The best thing is, once you face it, and really keep talking to yourself that you are better off, you are emotionally detached.
I promise you, this will be for the best for your emotional healing. I know it. It will be painful at first, but you will see how much it pushes you to the path you were meant to be on, and heals you and opens your heart to someone new and better. If you were still hung on H like this, you could not make room for someone new in your life.
You will have love again in your life. Better than your H. There will come a day when you thank him for leaving you, and you think back to the pain, and look in the face of the love of your life and say "ahhhhh, THIS is why I went through that pain, to finally see what real love is....and for that, I will do it a million times over."
I will tell you this again and again. You are so much better off without your H, from the things you told us about him. SO MUCH.

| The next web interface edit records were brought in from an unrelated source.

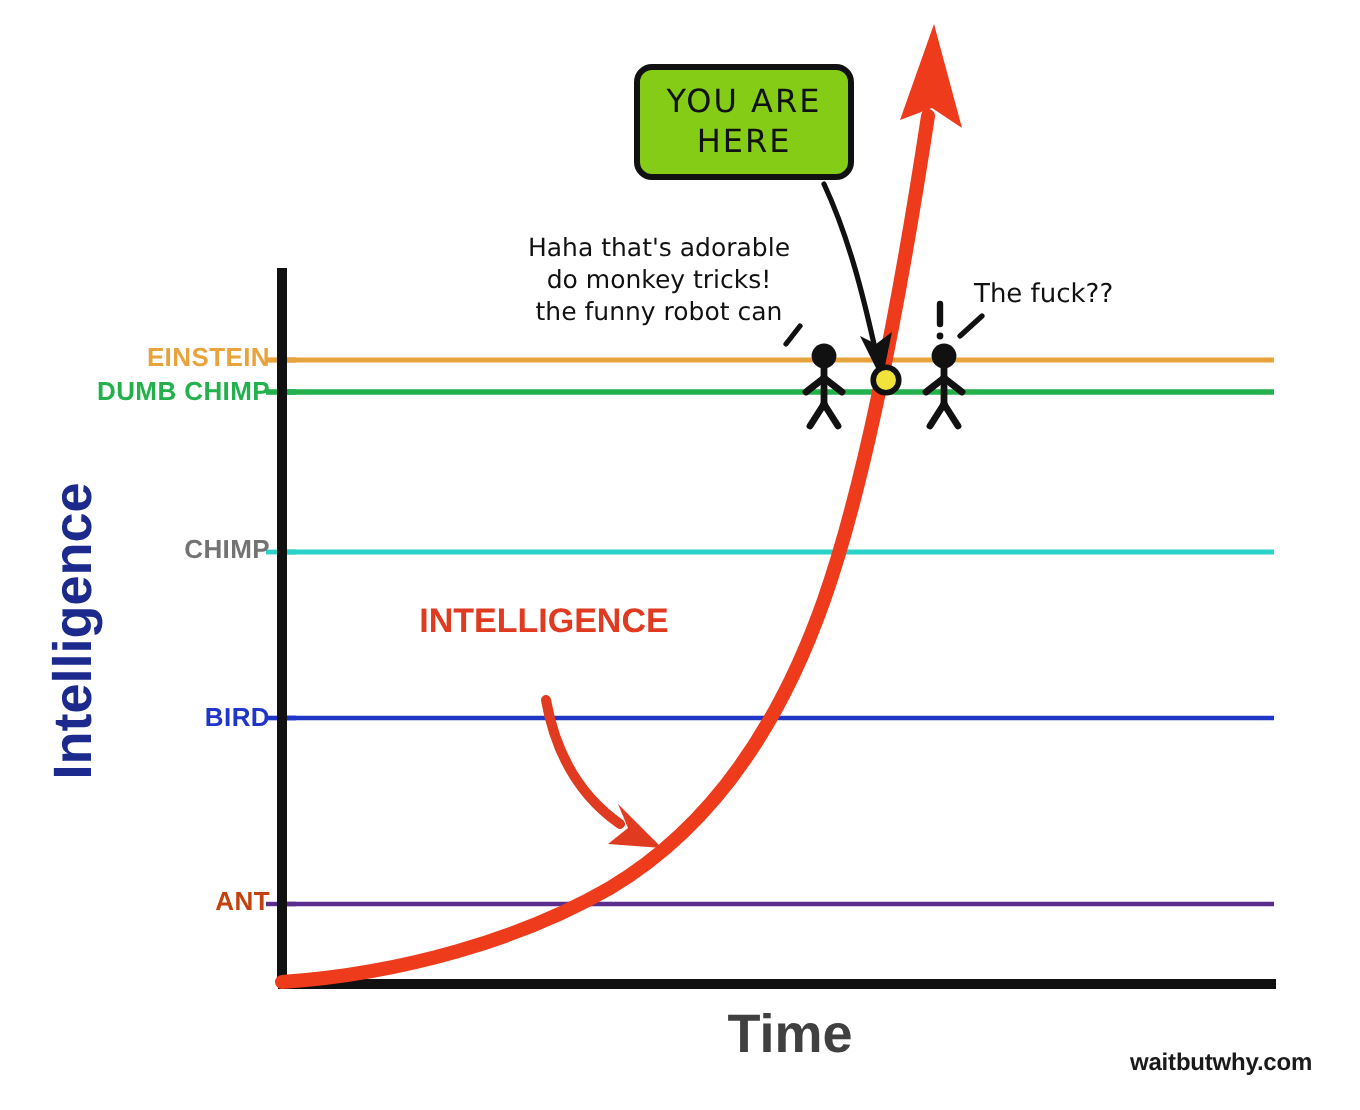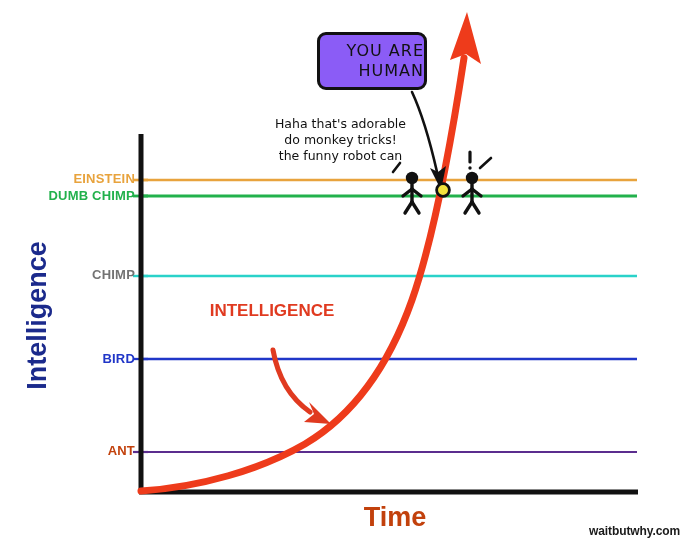"YOU ARE" #you-are-here-box { align-items: flex-end -> center; background: #8b5cf6 -> #84cc16 }
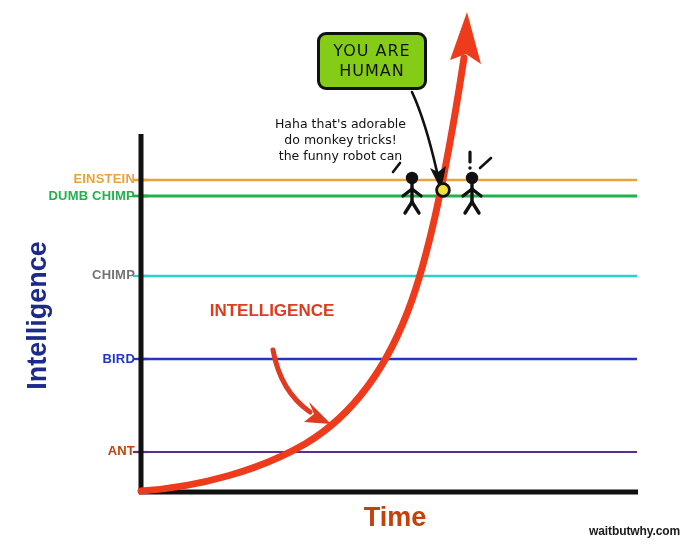"HUMAN" span { text: HUMAN -> HERE }
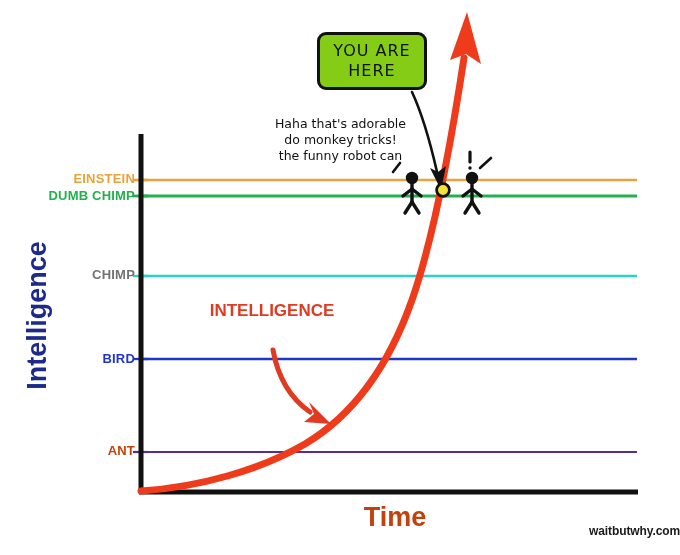"Haha that's adorable" #speech-left { left: 253px -> 242px }
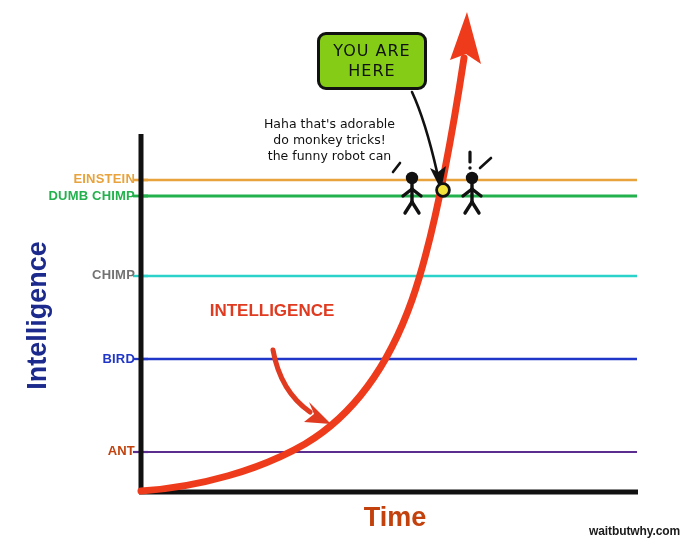"The fuck??" div.handwrite { html: none -> <div>The fuck??</div> }
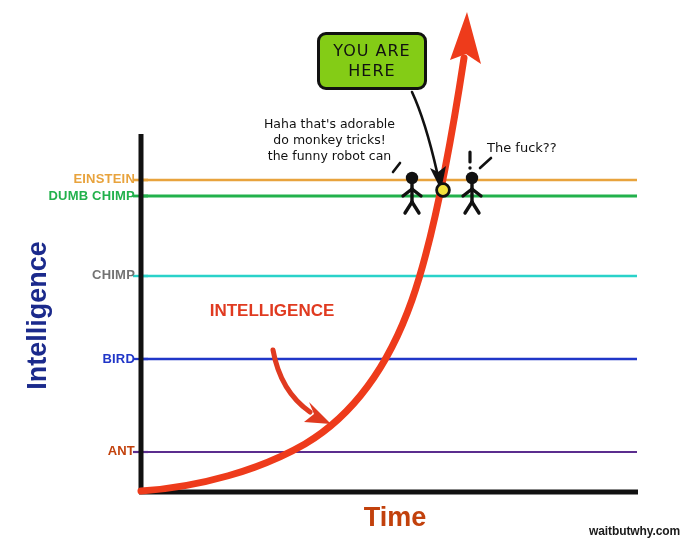"Time" #axis-x-title { color: #c2410c -> #404040 }
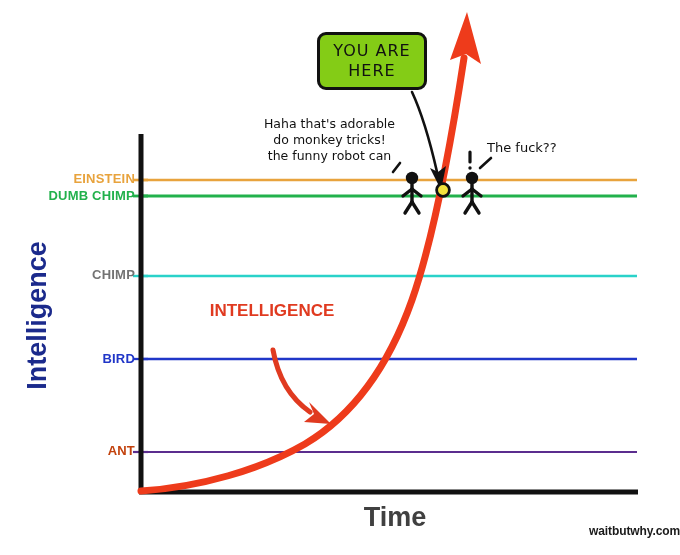"waitbutwhy.com" #watermark { margin-left: 24px -> none }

You keep assuming he is some wonderful, caring, deep and amazing man.....as if he has faced his issues of infidelity, emotional retardedness, and all that. You assume he is the man you wanted him to be all through your M.
HE IS NOT. He is simply with someone who will take him as he is. You could not. Nor should you.
So, they will likely be happy, because they fit. They match. They are each others type.
You are amazing, deep, insightful, have grown, beautiful, and intelligent. I know that from knowing you here. You have grown and will continue to heal your self-esteem to finally be at a point in your life where you choose a man worthy of you, the right man.
My love to you.
Consider this a blessing of sorts.....finally, H is totally unavailable for you to move forward without looking back.